The Distributed Search Breakout Group

Bob , Luca , Ethan, Chris, Bryan, Mick

 

We decided the issue was about both searching and browsing data.

 

Key requirements are to support both free text search and searches via controlled vocabularies.

 

Recommendation: The ESP community needs to work out how to fund the long-term maintenance of vocabularies. The maintenance of vocabulary needs both resource and a set of public procedures.

 

In the future we need to move to thesauri and ontologies.

 

Much of the distributed search problem is not specific to our discipline, and we should avoid discipline specific solutions to generic problems.

 

We should learn lessons: large distributed searches in real time do not perform well enough if you have to wait for the lowest common demoninator, and/or the data you want is behind a search interface which is down.

 

Agreed that a harvesting methodology was most appropriate.

 

Recommendation: Suppliers of search metadata should serve up one or more of Dublin Core and GCMD DIF to an OAI server/client structure.

(It should be noted that we thought the voting community for the maintenance of the DIF wasn’t representative of our community, which was an issue that eventually needs addressing).

-         serve up Dublin Core

-         serve up DIF   (DIF: voting community a problem)

-         Can OAI allow users to retrieve either? Build services.

 

Recommendation: A number of us should put up OAI servers and build a testbed for the next meeting.

 

One or more places should harvest the data and build search portals, but the actual structure of the search portal should be up to the local institutions. We should try a few things: lucene based searching, sql based searching, making the best use of spatial and temporal bounding boxes.

 

The records clearly need direct URI  pointers to the data, but the type of pointer should itself be marked up (as it is in DIF).

 

When we get to the results from the search and wish to specifiy the data, we will need a standardised way for representing spatial and temporal constraints when you go past the level of discovery … we thought the ISO standards can be used for this if the user interface can be made simple enough and the documentation is available.

 

One optional (and desirable) pointer could be to return a catalogue document URI as well to allow further complexity of searching :

-         need to preserve attribution of the data hoster (which is often obscured in current implementations)
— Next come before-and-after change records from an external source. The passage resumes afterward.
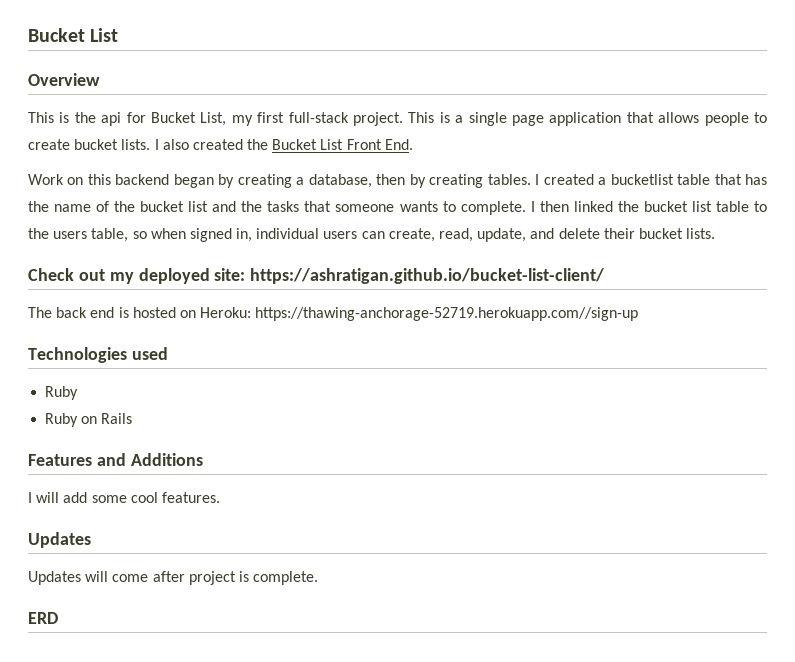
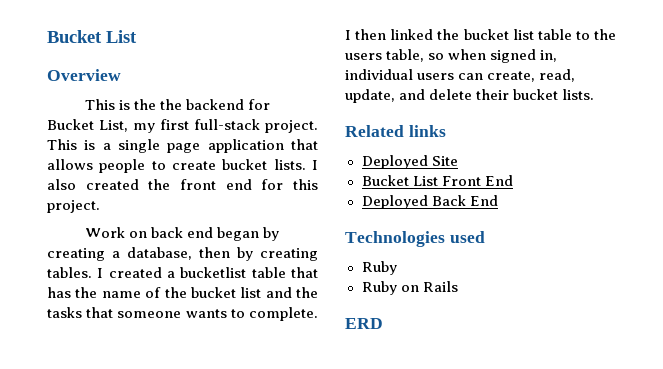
- This is the api for Bucket List, my first full-stack project.
+ This is the the backend for Bucket List, my first full-stack project.
- I also created the Bucket List Front End.
+ I also created the front end for this project.
- Work on this backend began by creating a database, then by creating tables.
+ Work on back end began by creating a database, then by creating tables.
- Check out my deployed site: https://ashratigan.github.io/bucket-list-client/
- The back end is hosted on Heroku: https://thawing-anchorage-52719.herokuapp.com//sign-up
+ Related links
+ Deployed Site
+ Bucket List Front End
+ Deployed Back End
- Features and Additions
- I will add some cool features.
- Updates
- Updates will come after project is complete.

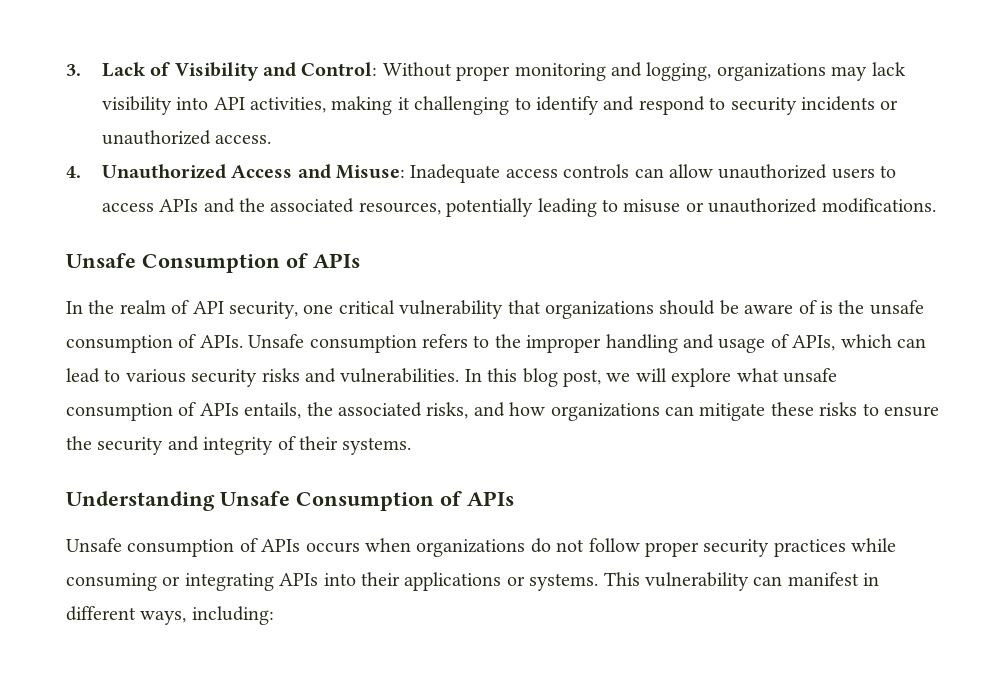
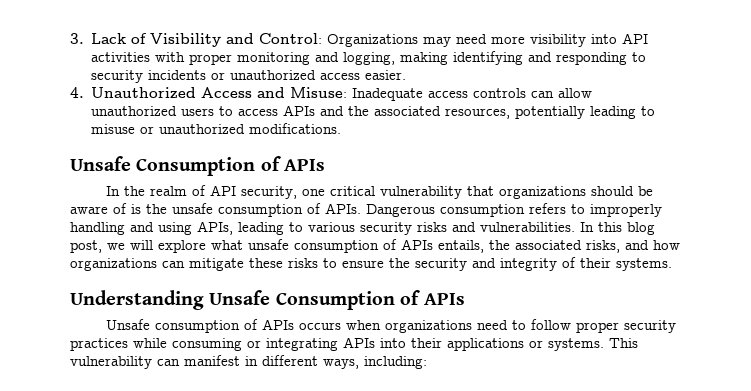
- 3. Lack of Visibility and Control: Without proper monitoring and logging, organizations may lack visibility into API activities, making it challenging to identify and respond to security incidents or unauthorized access.
+ 3. Lack of Visibility and Control: Organizations may need more visibility into API activities with proper monitoring and logging, making identifying and responding to security incidents or unauthorized access easier.
- Unsafe consumption refers to the improper handling and usage of APIs, which can lead to various security risks and vulnerabilities.
+ Dangerous consumption refers to improperly handling and using APIs, leading to various security risks and vulnerabilities.
- Unsafe consumption of APIs occurs when organizations do not follow proper security practices while consuming or integrating APIs into their applications or systems.
+ Unsafe consumption of APIs occurs when organizations need to follow proper security practices while consuming or integrating APIs into their applications or systems.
-         access control needs to be built into metadata catalogues …

Thredds is a suitable technology for doing this.

 

It is desirable to embed in the catalogue some sort of query capability description. An example of this could be the DQC option of Thredds.

 

 

New Technologies and the future:

 

With a small list of returned URIs, one could offer the option to more specific distributed browsing, based on a distributed search if the returns share common searching APIs.  The key requirement here is that it should be possible to understand the query capabilities: in principle this on the road map for OGSA/DAI for example, where it should eventually be possible to discover the underlying schema and then generate common SQL queries and do distributed table joins. Even without that capability, a key first step is that it should be possible to discover the types of queries that a host supports in enough detail to compose simple specific queries against more sophisticated local schema (for example the ESG schema or ISO19115).

 

Recommendation: We need to make sure that we design a method of discovering the query capabilities of a portal.

 

One risk of this approach of the distributed query is the time delay associated with queries. An important part of the search system should be to provide a fundamental estimation of computational cost so that unexplained timeouts are avoided.

 

We also need to address how we rank search results. A new algorithm may make use of one or more of the following: friends and neighbours links within metadata, weighting by papers and reviews (which will require post-hoc metadata additions). Provenance may also be important in terms of ranking as will quality control information if present.